◆ Problem statement
Every record below is to be copied exactly, with its images omitted.

◆ Supplied records
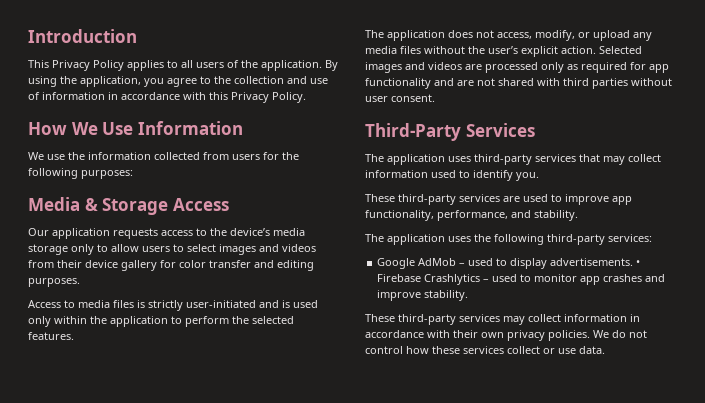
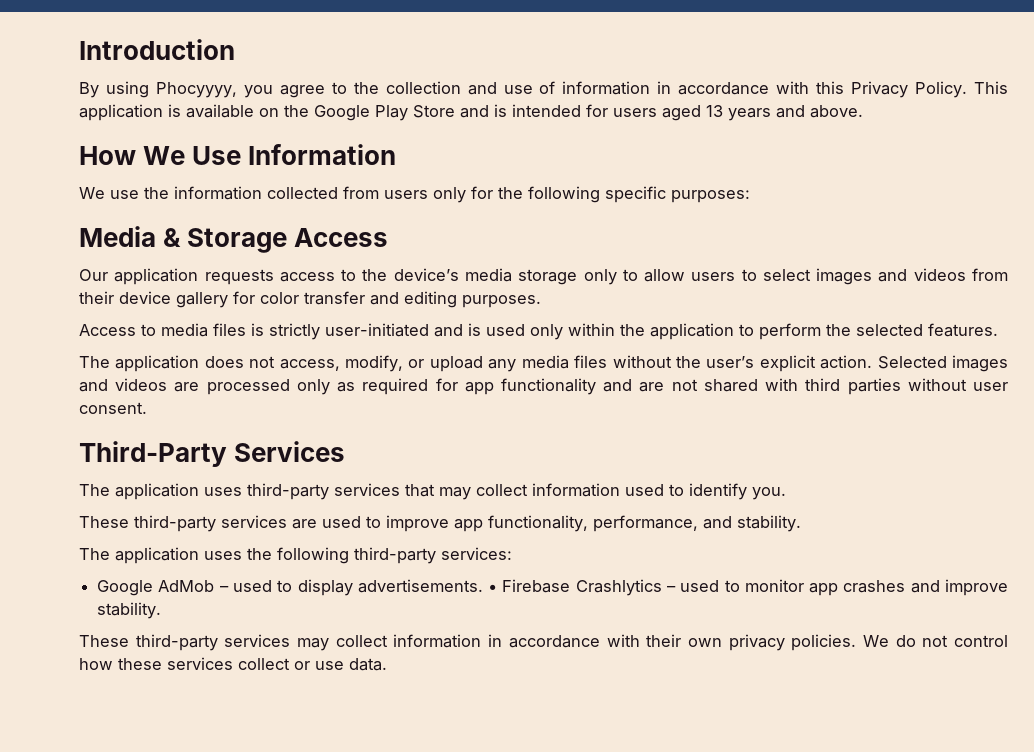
- This Privacy Policy applies to all users of the application. By using the application, you agree to the collection and use of information in accordance with this Privacy Policy.
+ By using Phocyyyy, you agree to the collection and use of information in accordance with this Privacy Policy. This application is available on the Google Play Store and is intended for users aged 13 years and above.
- We use the information collected from users for the following purposes:
+ We use the information collected from users only for the following specific purposes:

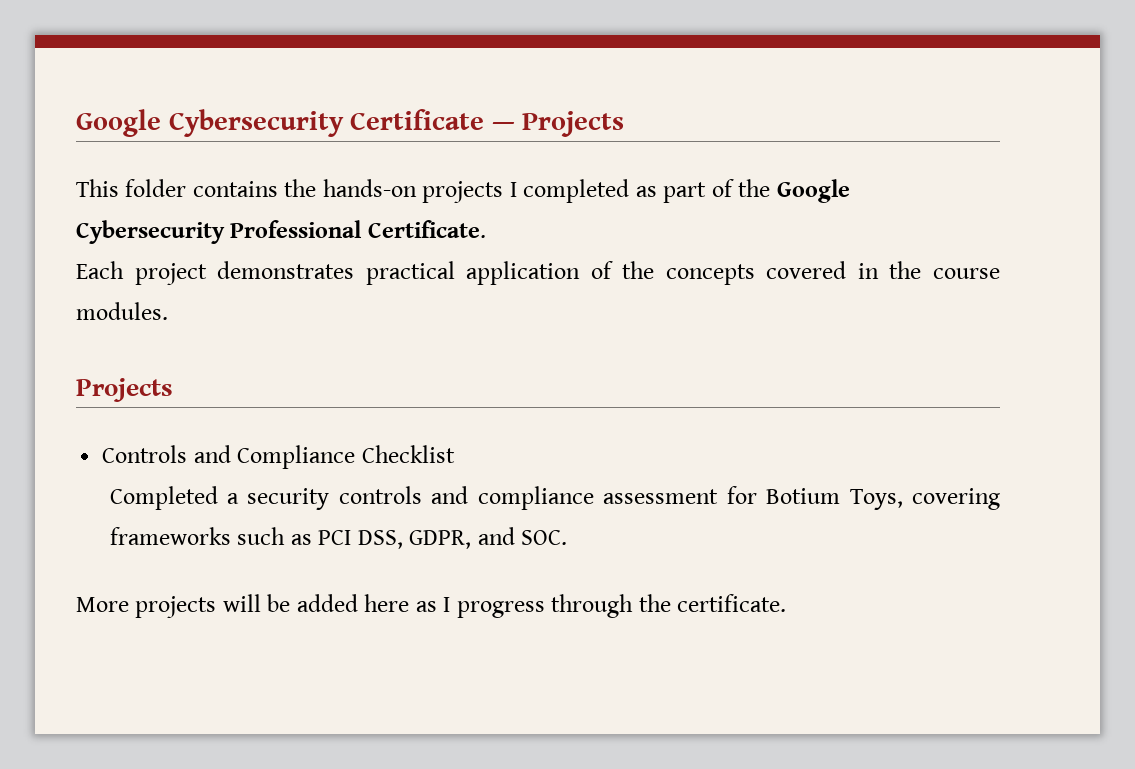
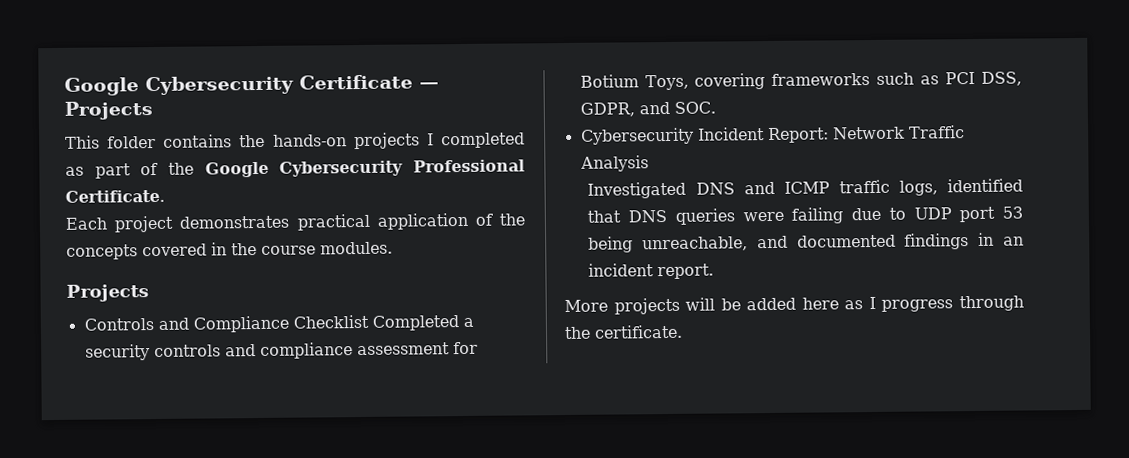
- Controls and Compliance Checklist
- Completed a security controls and compliance assessment for Botium Toys, covering frameworks such as PCI DSS, GDPR, and SOC.
+ Controls and Compliance Checklist Completed a security controls and compliance assessment for Botium Toys, covering frameworks such as PCI DSS, GDPR, and SOC.
+ Cybersecurity Incident Report: Network Traffic Analysis
+ Investigated DNS and ICMP traffic logs, identified that DNS queries were failing due to UDP port 53 being unreachable, and documented findings in an incident report.

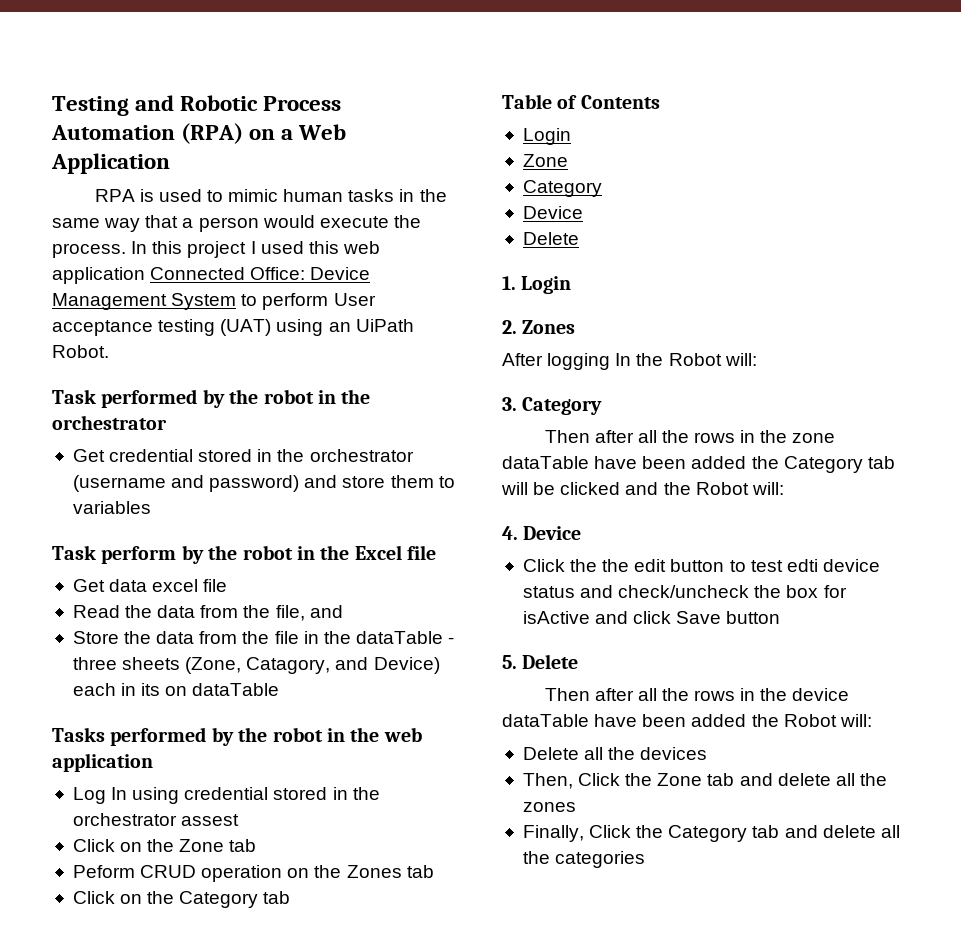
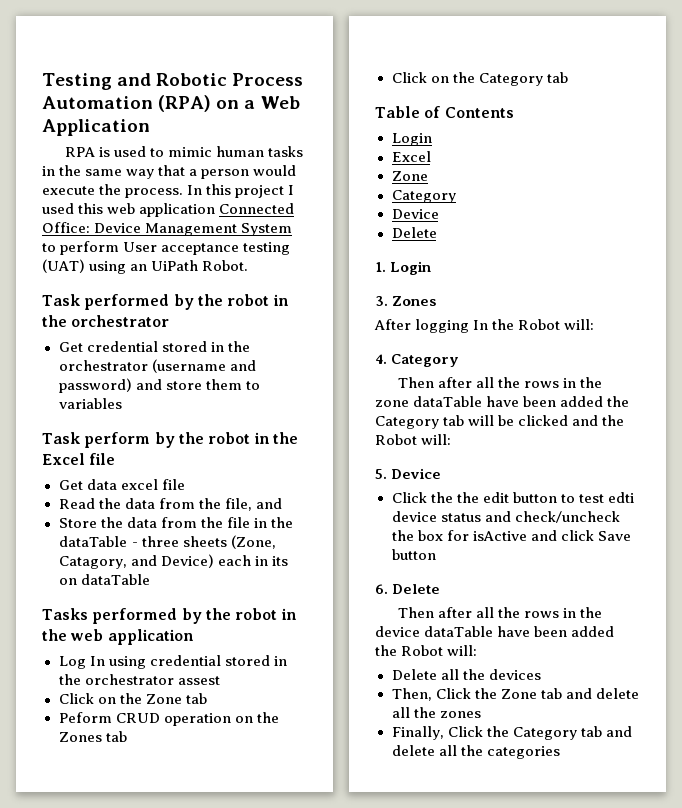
  Table of Contents
  Login
+ Excel
- 2. Zones
+ 3. Zones
- 3. Category
+ 4. Category
- 4. Device
+ 5. Device
- 5. Delete
+ 6. Delete

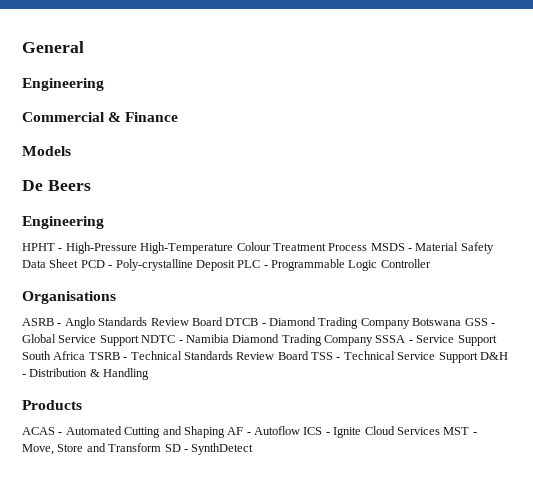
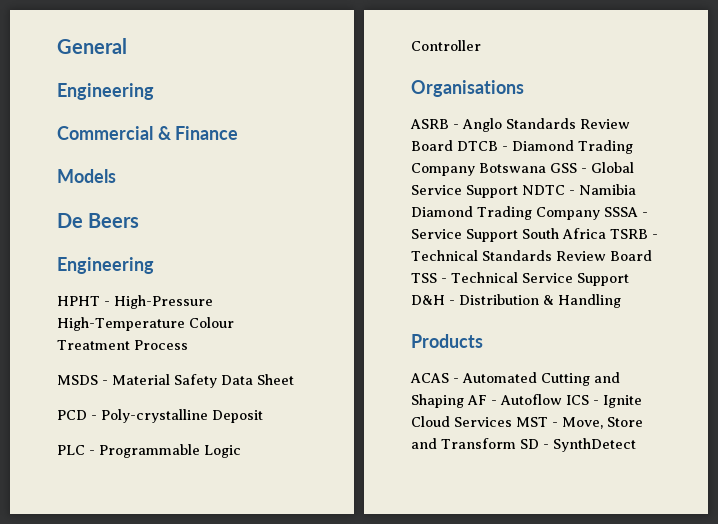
- HPHT - High-Pressure High-Temperature Colour Treatment Process MSDS - Material Safety Data Sheet PCD - Poly-crystalline Deposit PLC - Programmable Logic Controller
+ HPHT - High-Pressure High-Temperature Colour Treatment Process
+ MSDS - Material Safety Data Sheet
+ PCD - Poly-crystalline Deposit
+ PLC - Programmable Logic Controller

◆ Exercise result
- This Privacy Policy applies to all users of the application. By using the application, you agree to the collection and use of information in accordance with this Privacy Policy.
+ By using Phocyyyy, you agree to the collection and use of information in accordance with this Privacy Policy. This application is available on the Google Play Store and is intended for users aged 13 years and above.
- We use the information collected from users for the following purposes:
+ We use the information collected from users only for the following specific purposes:

- Controls and Compliance Checklist
- Completed a security controls and compliance assessment for Botium Toys, covering frameworks such as PCI DSS, GDPR, and SOC.
+ Controls and Compliance Checklist Completed a security controls and compliance assessment for Botium Toys, covering frameworks such as PCI DSS, GDPR, and SOC.
+ Cybersecurity Incident Report: Network Traffic Analysis
+ Investigated DNS and ICMP traffic logs, identified that DNS queries were failing due to UDP port 53 being unreachable, and documented findings in an incident report.

  Table of Contents
  Login
+ Excel
- 2. Zones
+ 3. Zones
- 3. Category
+ 4. Category
- 4. Device
+ 5. Device
- 5. Delete
+ 6. Delete

- HPHT - High-Pressure High-Temperature Colour Treatment Process MSDS - Material Safety Data Sheet PCD - Poly-crystalline Deposit PLC - Programmable Logic Controller
+ HPHT - High-Pressure High-Temperature Colour Treatment Process
+ MSDS - Material Safety Data Sheet
+ PCD - Poly-crystalline Deposit
+ PLC - Programmable Logic Controller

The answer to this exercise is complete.